Photo Credit: Bobengr on Flickr

Photo Credit: Bobengr on Flickr

It seems that scarcely a day goes by without some news story about an encounter with humans and bears in British Columbia. Fortunately, injuries are rare, but unfortunately, the animals end up the victims, having to be killed in order to protect the public.

Last month saw the sensational account of a fisherman from Salt Spring Island who was on his boat, cleaning his catch in nearby Port Renfrew, when a black bear swam across the river, climbed into his boat and attacked him. It was only after several bystanders attacked and killed the bear with fishing gaffs and knives that the old, hungry animal relented.

This morning’s Times Colonist featured a story about a man beating to death a bear with a makeshift club after being attacked. Side note: Holy crap, get that guy the Manly-Man Of The Year Award!

As our urban development spreads further into forested and natural areas, these encounters become more common. Since living in Sooke, I’ve come across a couple of bears (from a distance, thankfully).

Here are a few safety tips to consider to keep you, your family, and the bears out of harm’s way:

  • Consider storing your garbage cans and compost behind a fence to make it less tempting for wildlife.
  • Stick to established, well-worn paths with good visibility. This will enable you to spot bears from a distance and you’ll be less likely to surprise one in dense foliage.
  • Make some noise while hiking. Bears rarely want confrontation; most incidents are from surprising an animal.
  • Be careful with food in the bush. Use food caches at Provincial parks, seal your garbage in plastic bags, and store food away from your tent
  • Consider carrying bear spray, but don’t use it as a substitute for smart planning and avoidance techniques.
  • Travel in groups – you’re safer in numbers.
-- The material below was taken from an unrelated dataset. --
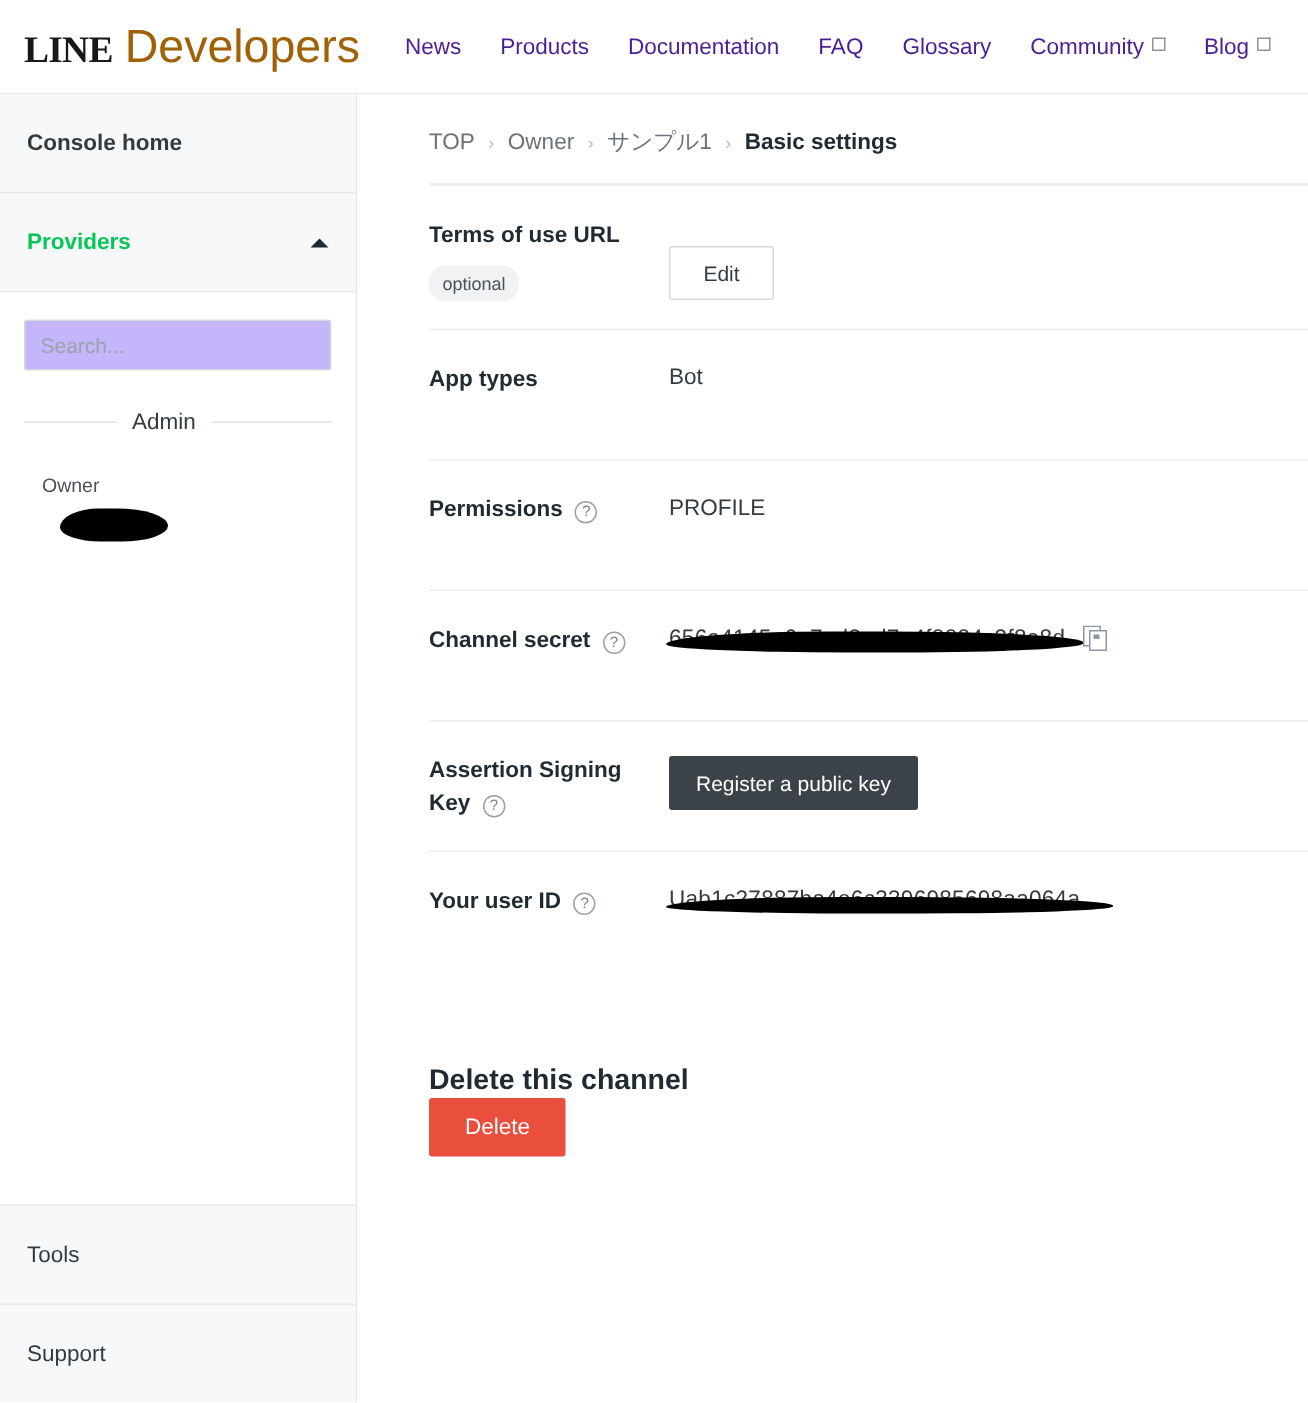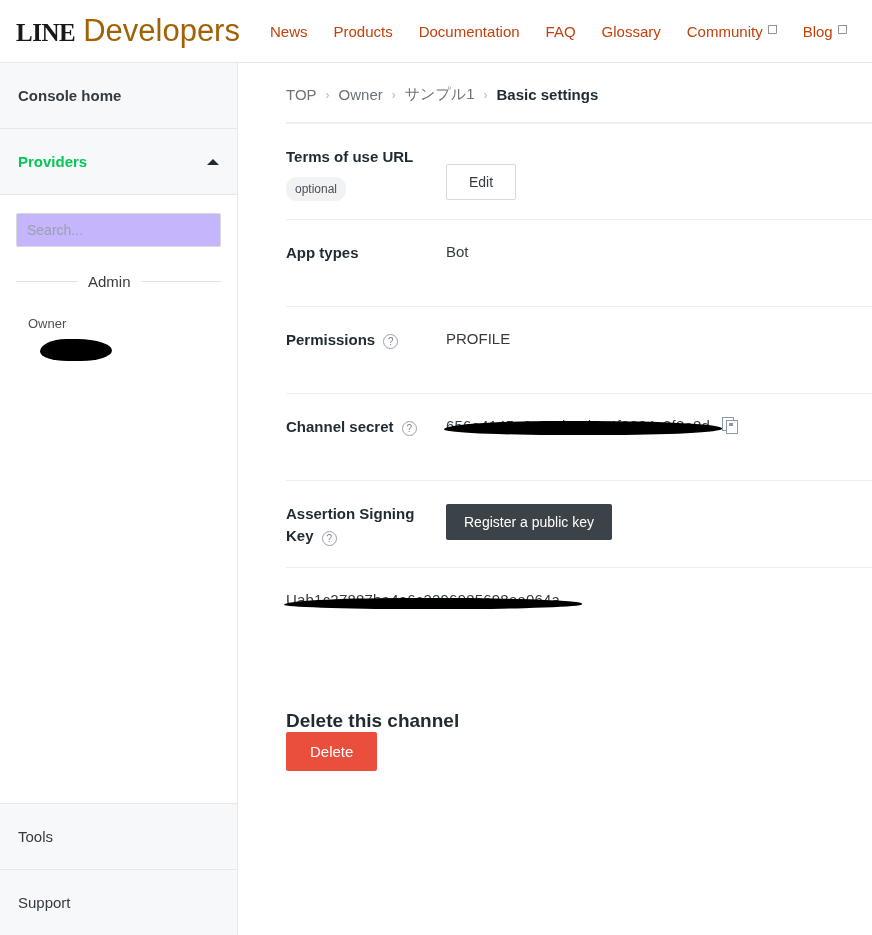"News" .nav-item { color: #c2410c -> #4c1d95 }
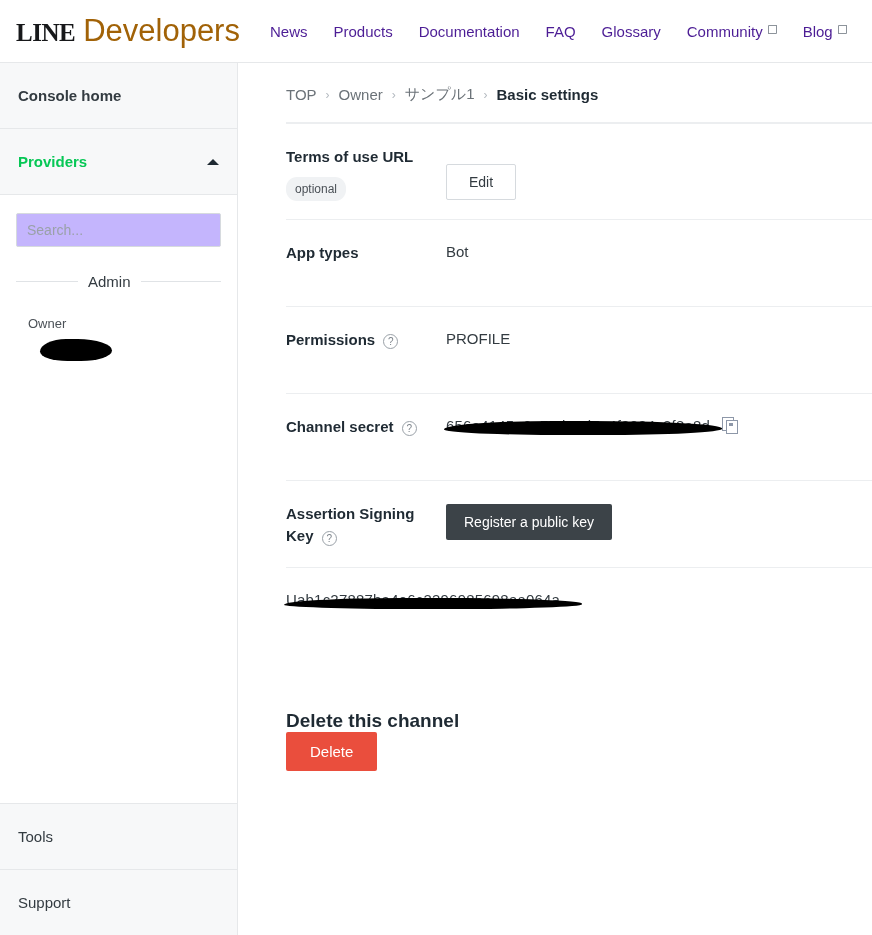"Your user ID ?" div.row-label { html: none -> <div> <span>Your user ID</span> <span><span>?</span></span> </div> }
Don’t let kids or pets wander.
  • If you come across dead wildlife, leave the area and report it to park staff; carcasses attract bears.

It’s our responsibility to protect bears from becoming food conditioned by being careful with our food supplies and our garbage. Most encounters occur with bears that become used to frequenting an area for an easy source of food. The only solution for a food conditioned bear is to destroy it, hence “A fed bear is a dead bear.”

For more safety tips and bear facts, the BC Parks website has an excellent bear safety page.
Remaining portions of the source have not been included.